Required action =
Your answer must be an exact copy of the entries below, with no pictures in it.

Records from a dataset:
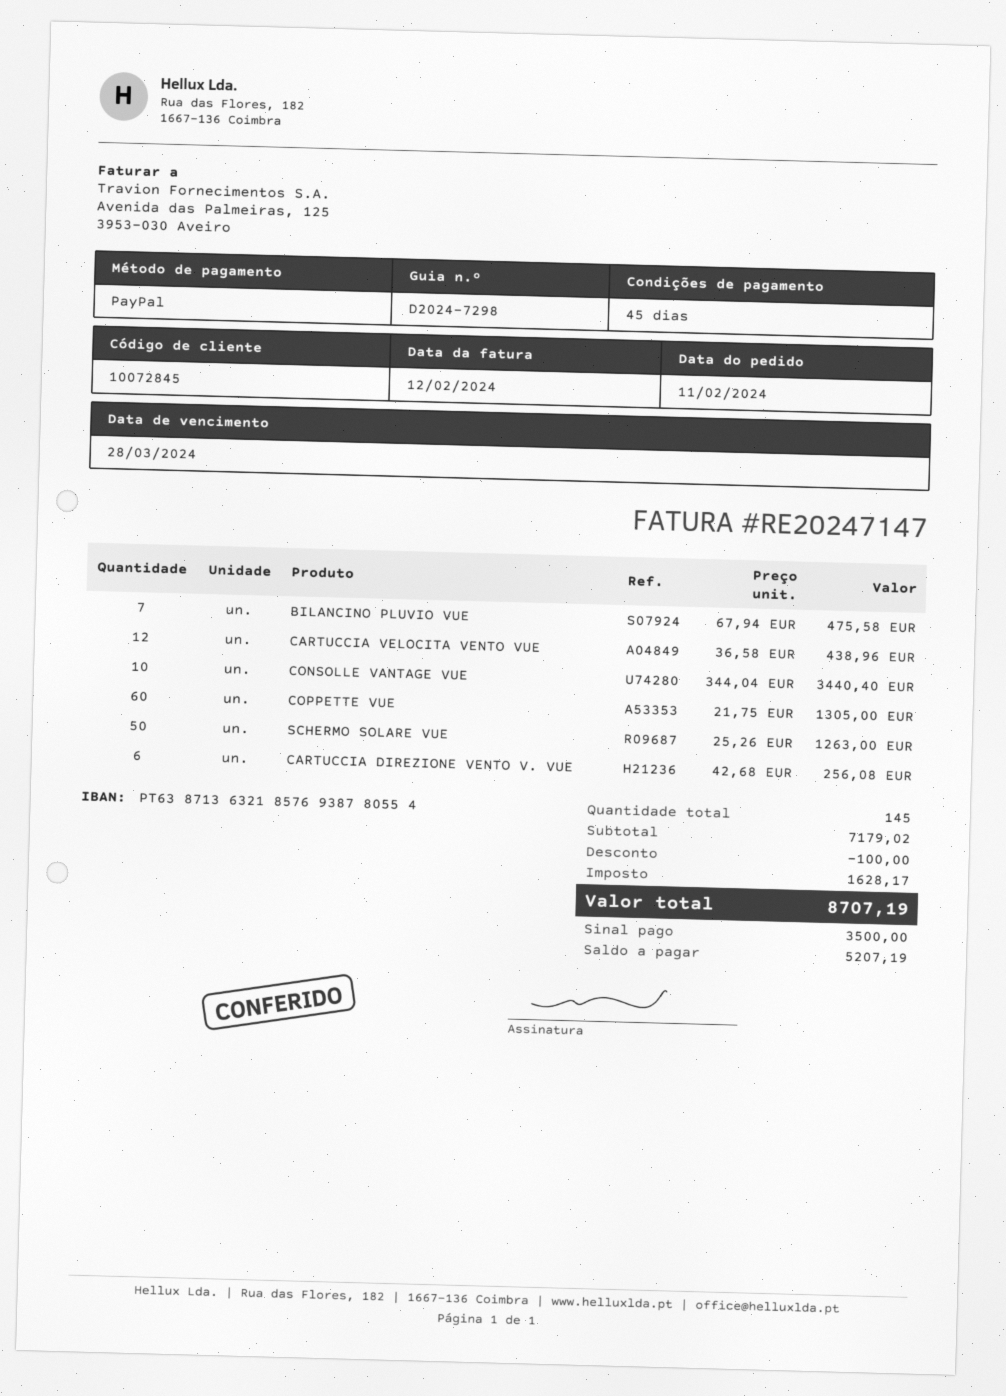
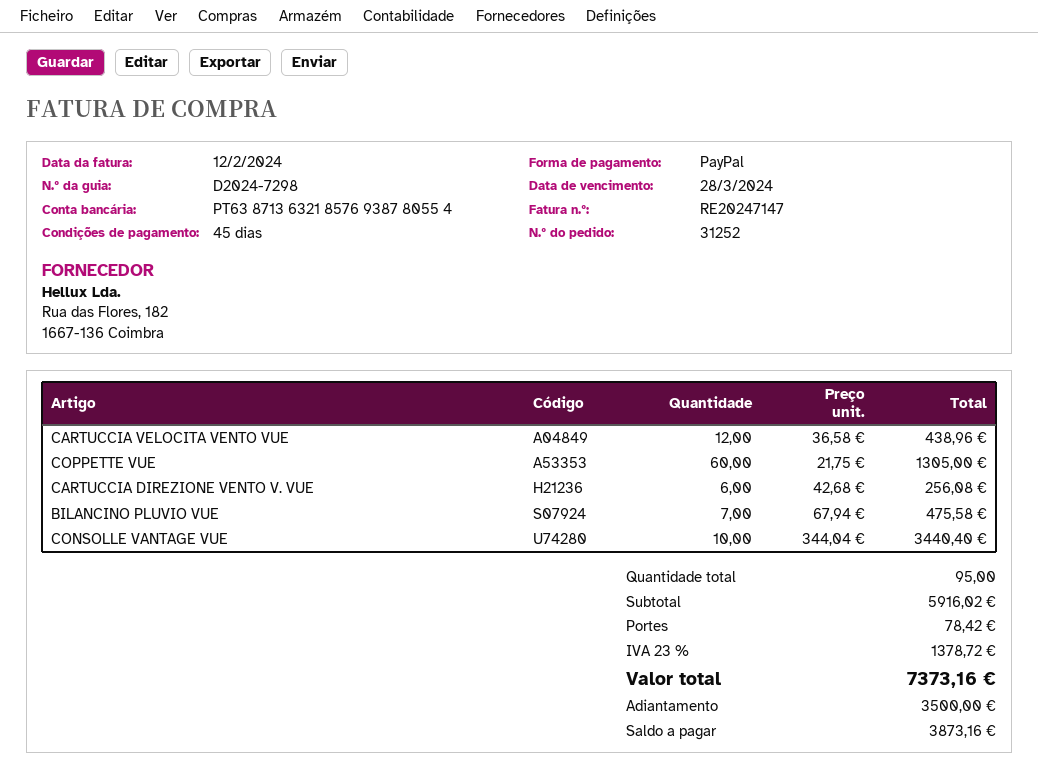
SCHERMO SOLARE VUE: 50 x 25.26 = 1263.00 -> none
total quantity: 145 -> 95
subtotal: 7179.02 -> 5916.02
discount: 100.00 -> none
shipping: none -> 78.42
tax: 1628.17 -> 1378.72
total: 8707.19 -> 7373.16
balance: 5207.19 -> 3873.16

Written solution =
SCHERMO SOLARE VUE: 50 x 25.26 = 1263.00 -> none
total quantity: 145 -> 95
subtotal: 7179.02 -> 5916.02
discount: 100.00 -> none
shipping: none -> 78.42
tax: 1628.17 -> 1378.72
total: 8707.19 -> 7373.16
balance: 5207.19 -> 3873.16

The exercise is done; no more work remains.